Canterbury: Long-Term Plan 2018-28: Draft Consultation
Long-Term Plan 2018-28: Draft Consultation Document
The Council papers for the 15 February 2018 meeting are available online. At this meeting, Council will adopt the Consultation Document for public consultation on the Long-Term Plan 2018-28.
Document isn’t a summary of the Long-Term Plan. It
outlines new activity, changes in emphasis and specific
topics for feedback. For the Long-Term Plan 2018-28
attention is drawn to, for example:
• Our strategic priorities of Freshwater Management and Indigenous Biodiversity
• Increased activity around collaboration with other agencies to bring about a step-change in effort in the regeneration of indigenous biodiversity
• Continued focus on the implementation of the plans and rules for freshwater management
• The need for change in the public transport area to address financial issues as well as future demands – with three options presented for feedback
• Greater focus on climate change through the introduction of a Climate Change Integration programme making our information and activity more accessible within and outside the organisation.

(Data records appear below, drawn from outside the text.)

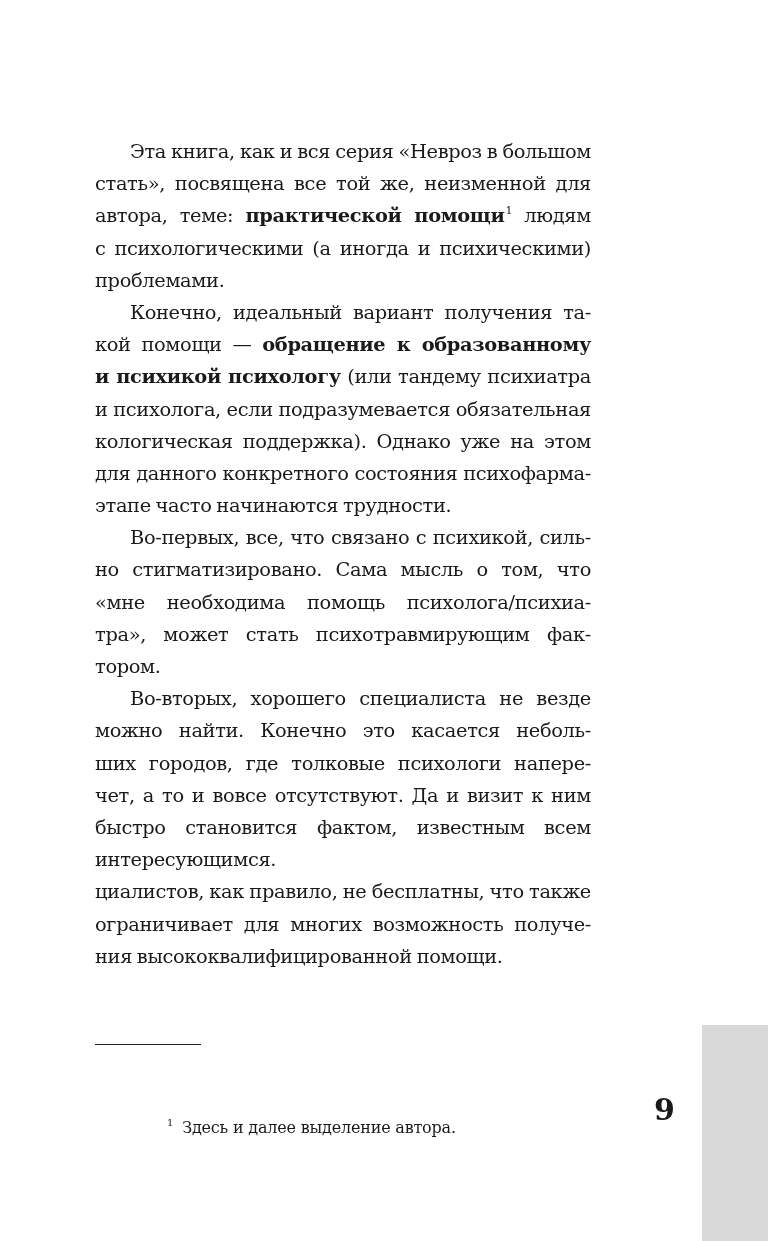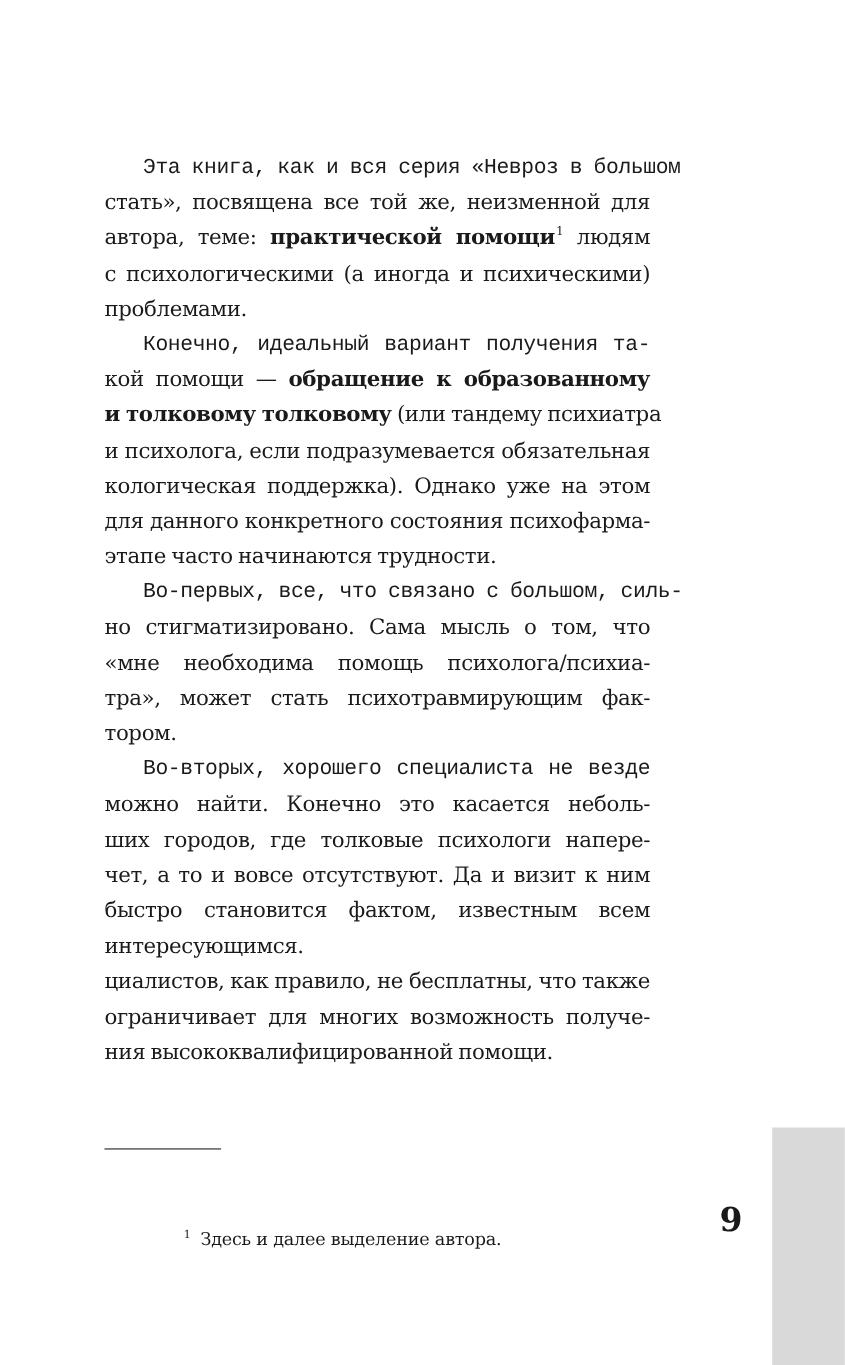--- a/index.html
+++ b/index.html
@@ -12,21 +12,21 @@
       position: absolute; left: 95px; top: 136px; width: 496px;
     }
     .line {
       height: 32.2px; line-height: 32.2px;
       font-size: 19.4px;
       white-space: nowrap;
       text-align: justify; text-align-last: justify;
       letter-spacing: -0.35px;
       word-spacing: -1px;
     }
-    .line.indent { padding-left: 35px; font-family: Liberation Mono, monospace; }
+    .line.indent { padding-left: 35px; }
     .line.last { text-align-last: left; }
     .line b { font-weight: bold; }
     sup.fn { font-size: 11px; vertical-align: 8px; line-height: 0; margin-left: 1px; }
     .rule {
       position: absolute; left: 95px; top: 1044px; width: 106px; height: 0;
       border-top: 1px solid #222;
     }
     .footnote {
       position: absolute; left: 128px; top: 1110px;
       font-size: 16px; line-height: 26px; letter-spacing: -0.2px; margin-left: 39px;
@@ -52,29 +52,29 @@
       <div class="line indent"><span>Эта книга, как и вся серия «Невроз в большом</span></div>
       <div class="line"><span>стать», посвящена все той же, неизменной для</span></div>
       <div class="line"><span>автора, теме: </span><b>практической помощи</b><sup class="fn">1</sup><span> людям</span></div>
       <div class="line"><span>с психологическими (а иногда и психическими)</span></div>
       <div class="line last"><span>проблемами.</span></div>
     </div>
 
     <div>
       <div class="line indent"><span>Конечно, идеальный вариант получения та-</span></div>
       <div class="line"><span>кой помощи — </span><b>обращение к образованному</b></div>
-      <div class="line"><b>и толковому толковому</b><span> (или тандему психиатра</span></div>
+      <div class="line"><b>и психикой психологу</b><span> (или тандему психиатра</span></div>
       <div class="line"><span>и психолога, если подразумевается обязательная</span></div>
       <div class="line"><span>кологическая поддержка). Однако уже на этом</span></div>
       <div class="line"><span>для данного конкретного состояния психофарма-</span></div>
       <div class="line last"><span>этапе часто начинаются трудности.</span></div>
     </div>
 
     <div>
-      <div class="line indent"><span>Во-первых, все, что связано с большом, силь-</span></div>
+      <div class="line indent"><span>Во-первых, все, что связано с психикой, силь-</span></div>
       <div class="line"><span>но стигматизировано. Сама мысль о том, что</span></div>
       <div class="line"><span>«мне необходима помощь психолога/психиа-</span></div>
       <div class="line"><span>тра», может стать психотравмирующим фак-</span></div>
       <div class="line last"><span>тором.</span></div>
     </div>
 
     <div>
       <div class="line indent"><span>Во-вторых, хорошего специалиста не везде</span></div>
       <div class="line"><span>можно найти. Конечно это касается неболь-</span></div>
       <div class="line"><span>ших городов, где толковые психологи напере-</span></div>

Chairman Steve Lowndes says, “The next few years are all about action and visibility: delivery of work programmes, implementation of rules, measuring results and taking further action accordingly. Plans are in place across our work portfolios; for freshwater management, biodiversity, pest control, air quality, navigation safety, hazards, flood control, parks, Civil Defence and so on. A great deal of work has taken place with the community to agree these plans and to develop robust ways to implement them, and good progress has been made in many areas. The focus in this Long-Term Plan is action on the ground, helping the community to make the changes needed to get us the outcomes we want in Canterbury.
“One of the areas we do still need to look for innovative solutions in, is public transport. In the Consultation Document we are asking for feedback on possible options to address the financial shortfall we have in the public transport space. There are a number of factors that impact the overall sustainability of the network, one of which is ‘under-performing’ routes. On some of the lowest performing routes ratepayers are subsidising each passenger trip by up to $20. We need to look at how we are providing the service in these areas. The public transport service is an essential part of our community and we need to ensure we can operate it in a financially sustainable way, to provide the best possible service today as well as enabling us to be open to new thinking and innovation that will play a part in public transport over the next ten years.
“Although the Joint Committee oversees the public transport services for the region, the financial responsibility for the bus routes remains with Environment Canterbury and must therefore be addressed via our Long-Term Plan. We want to hear from the community regarding the options we have proposed and whether there are other ideas out there that can be implemented. Some people will be impacted regardless of which option we take so we need to be confident that on balance we have chosen the right one to support a sustainable service over the next three years.
“Council has taken many months developing this Long-Term Plan but ultimately it is the community’s plan for the areas of activity that they entrust us to undertake – and now is the time to have a say on whether this plan will deliver the outcomes Cantabrians want.”
Consultation opens on 26 February and closes on 26 March 2018 with the final plan being adopted by Council on 21 June 2018.